Since the 1980s, the Republican Party has retained power by insisting that its leaders were defending America from dangerous “liberals,” who wanted to redistribute wealth from hardworking, religious, usually white, taxpayers, to “special interests.” In the years since President Ronald Reagan, there has been less and less nuance in that narrative and, by the time of President Barack Obama, no room to compromise. The division of the nation into “us” versus “them” has come to override any attempt at actual problem solving; Republican lawmakers simply address national problems with what their ideological narrative requires: cuts to taxes, regulation, and social welfare programs.

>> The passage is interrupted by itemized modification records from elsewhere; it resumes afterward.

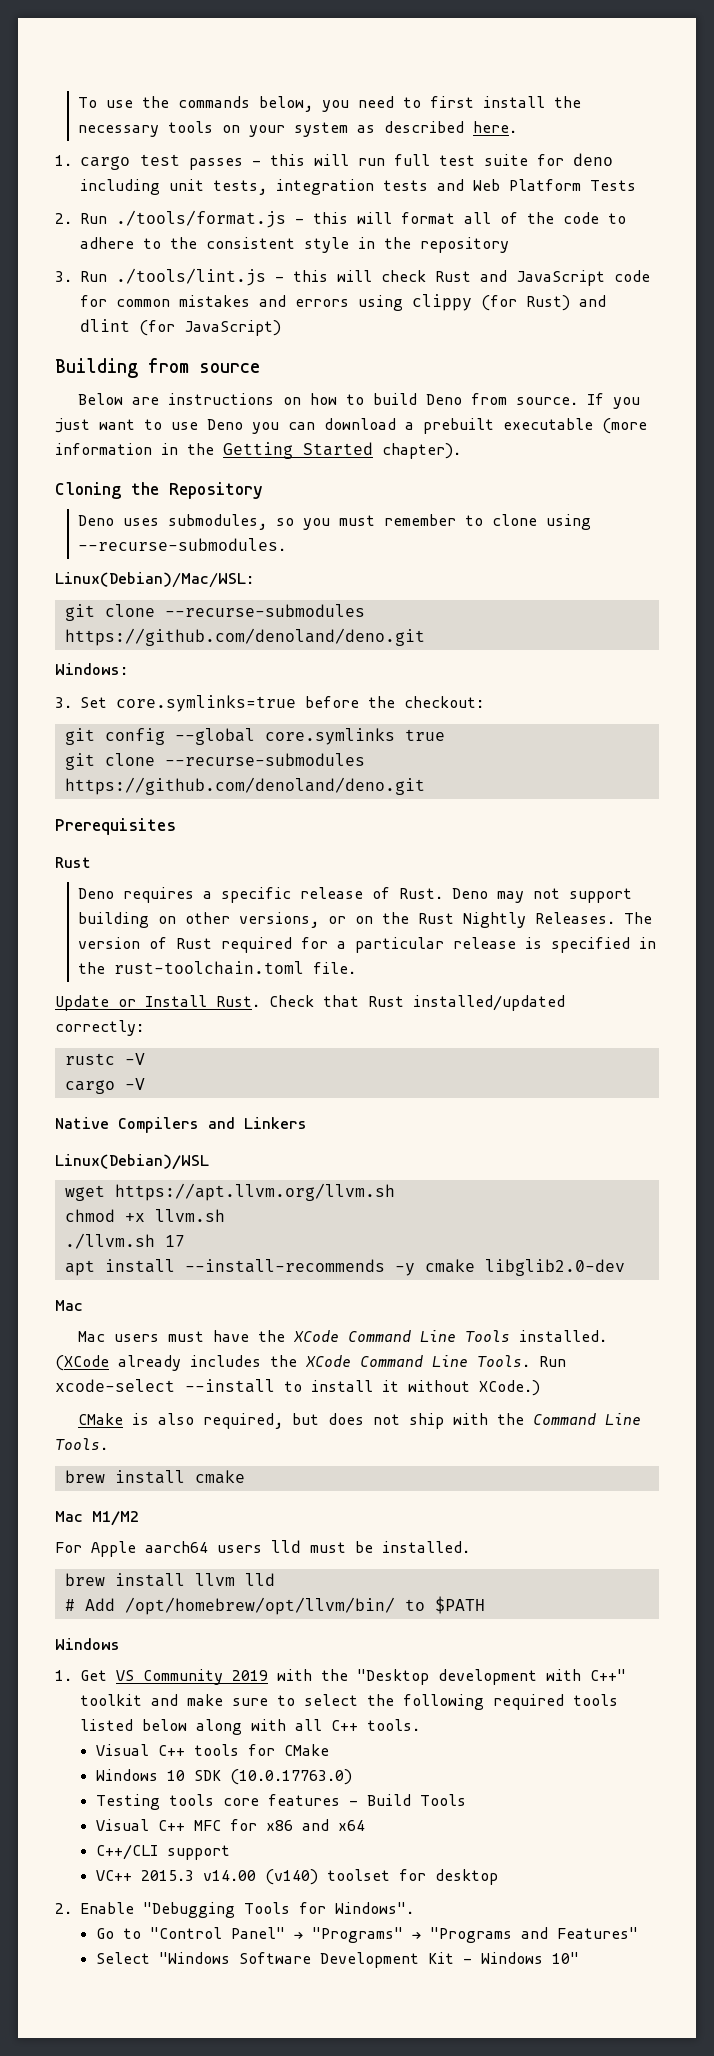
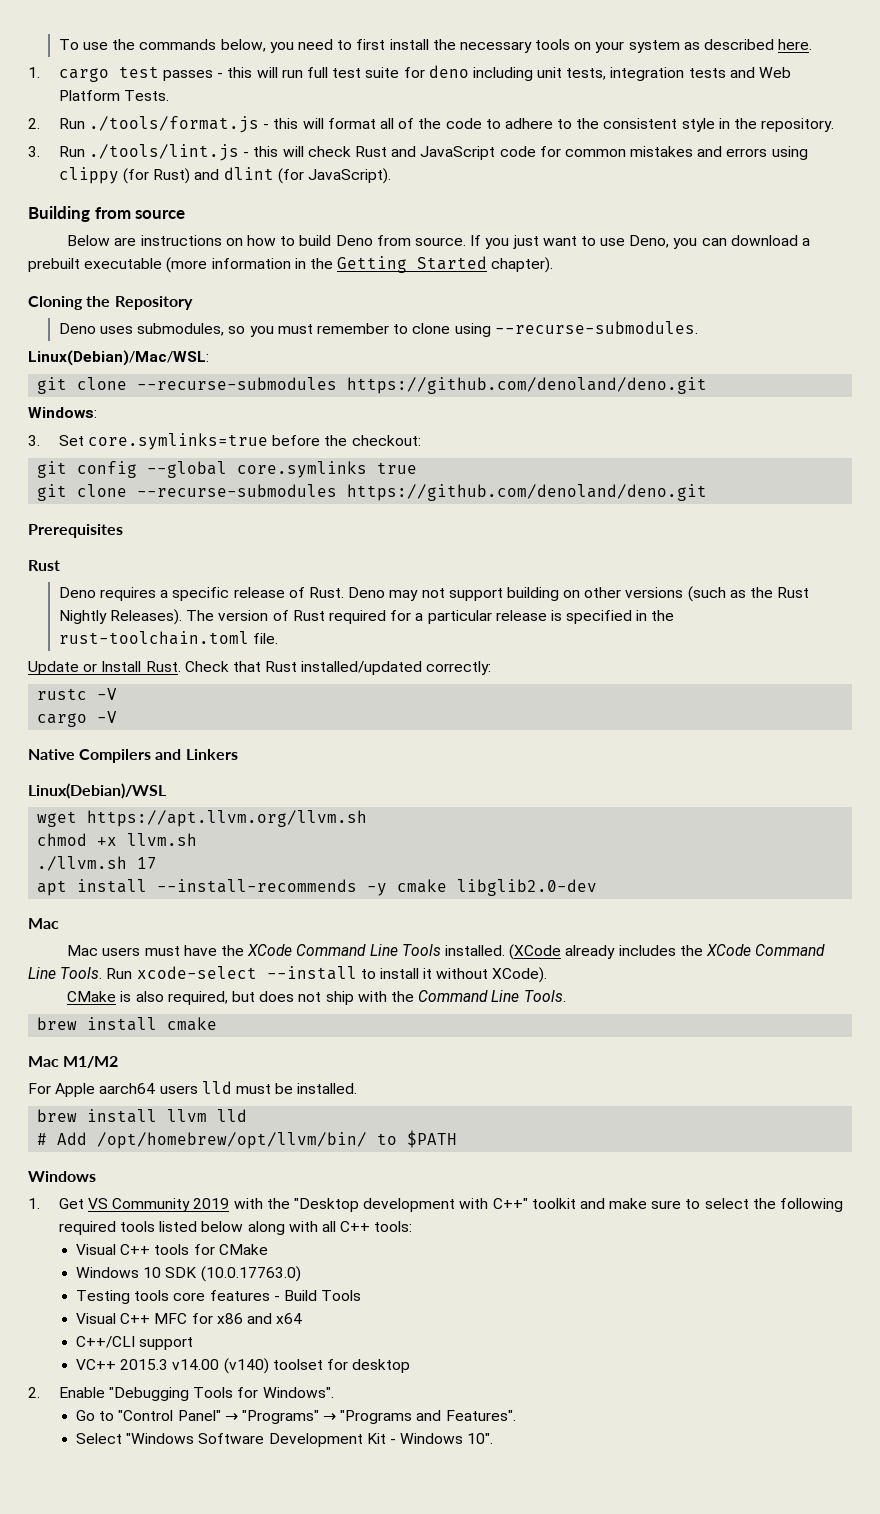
- 1. cargo test passes - this will run full test suite for deno including unit tests, integration tests and Web Platform Tests
+ 1. cargo test passes - this will run full test suite for deno including unit tests, integration tests and Web Platform Tests.
- 2. Run ./tools/format.js - this will format all of the code to adhere to the consistent style in the repository
+ 2. Run ./tools/format.js - this will format all of the code to adhere to the consistent style in the repository.
- 3. Run ./tools/lint.js - this will check Rust and JavaScript code for common mistakes and errors using clippy (for Rust) and dlint (for JavaScript)
+ 3. Run ./tools/lint.js - this will check Rust and JavaScript code for common mistakes and errors using clippy (for Rust) and dlint (for JavaScript).
- If you just want to use Deno you can download a prebuilt executable (more information in the Getting Started chapter).
+ If you just want to use Deno, you can download a prebuilt executable (more information in the Getting Started chapter).
- Deno may not support building on other versions, or on the Rust Nightly Releases.
+ Deno may not support building on other versions (such as the Rust Nightly Releases).
- Run xcode-select --install to install it without XCode.)
+ Run xcode-select --install to install it without XCode).
- 1. Get VS Community 2019 with the "Desktop development with C++" toolkit and make sure to select the following required tools listed below along with all C++ tools.
+ 1. Get VS Community 2019 with the "Desktop development with C++" toolkit and make sure to select the following required tools listed below along with all C++ tools:
- Go to "Control Panel" → "Programs" → "Programs and Features"
+ Go to "Control Panel" → "Programs" → "Programs and Features".
- Select "Windows Software Development Kit - Windows 10"
+ Select "Windows Software Development Kit - Windows 10".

The coronavirus pandemic requires us to unite for our own safety, but members of the Republican Party can only see the world in partisan terms. Boston College political scientist David Hopkins notes that “The contemporary Republican Party has been built to wage ideological and partisan conflict more than to manage the government or solve specific social problems.” Republicans remain so consumed by their war on Democrats and liberals they cannot fathom working together to fight the pandemic.

Richardson sees Trump’s tweets in the context of that GOP narrative–and notes that it is a narrative constantly and wholeheartedly advanced by Fox News. As she points out, the relatively small protest against Governor Gretchen Whitmer in Michigan was not some eruption of grass-roots sentiment; it was organized by the Michigan Conservative Coalition and the DeVos family, and the reason anyone even heard about it was because right-wing media–especially Fox– hyped it.

FNC personality Jeanine Pirro said of the Michigan protesters: “God bless them, it’s going to happen all over the country.” FNC personality Laura Ingraham tweeted a video of it, saying: “Time to get your freedom back.” FNC personality Tucker Carlson interviewed a representative of the MCC on his show; the person got another interview on “Fox & Friends” the next day. Indeed, Trump’s “LIBERATE MINNESOTA!” tweet came just after a program on the Fox News Channel ran a story on protests at the Minnesota governor’s office by a group called “Liberate Minnesota.”

The goal of this enterprise is to keep Republicans in office in 2020. The latest filing for Senate Majority Leader Mitch McConnell’s (R-KY) leadership committee shows that four of the top five donors are executives for the Fox News Channel. Lachlan Murdoch, Rupert Murdoch, Viet Dinh, FNC’s Legal Adviser and Policy Director, and the president of 21st Century Fox all gave $20,600.

Richardson identifies Trump’s “central political problem” as his inability to work with Democrats to implement the measures needed in a time of crisis. I think she’s being kind. I think his “central problem” is a combination of mental illness, narcissism, abysmal ignorance and stupidity. (Ignorance and stupidity are not the same thing; ignorance is an absence of information and can be remedied–stupid can’t be fixed.)

Be that as it may, however, the “central political problem” America faces is an administration composed of people with whom our mentally-ill and entirely self-regarding President feels comfortable. Its an assemblage that is both thoroughly corrupt and totally unfamiliar with the proper purposes and operations of government–  and it’s supported by a base in thrall to a “state media” that puts Pravda to shame.

We know Trump and his administration are stealing us blind; what is worse, between their daily rollbacks of environmental protections and their monumental incompetence in crisis management, they are literally killing us.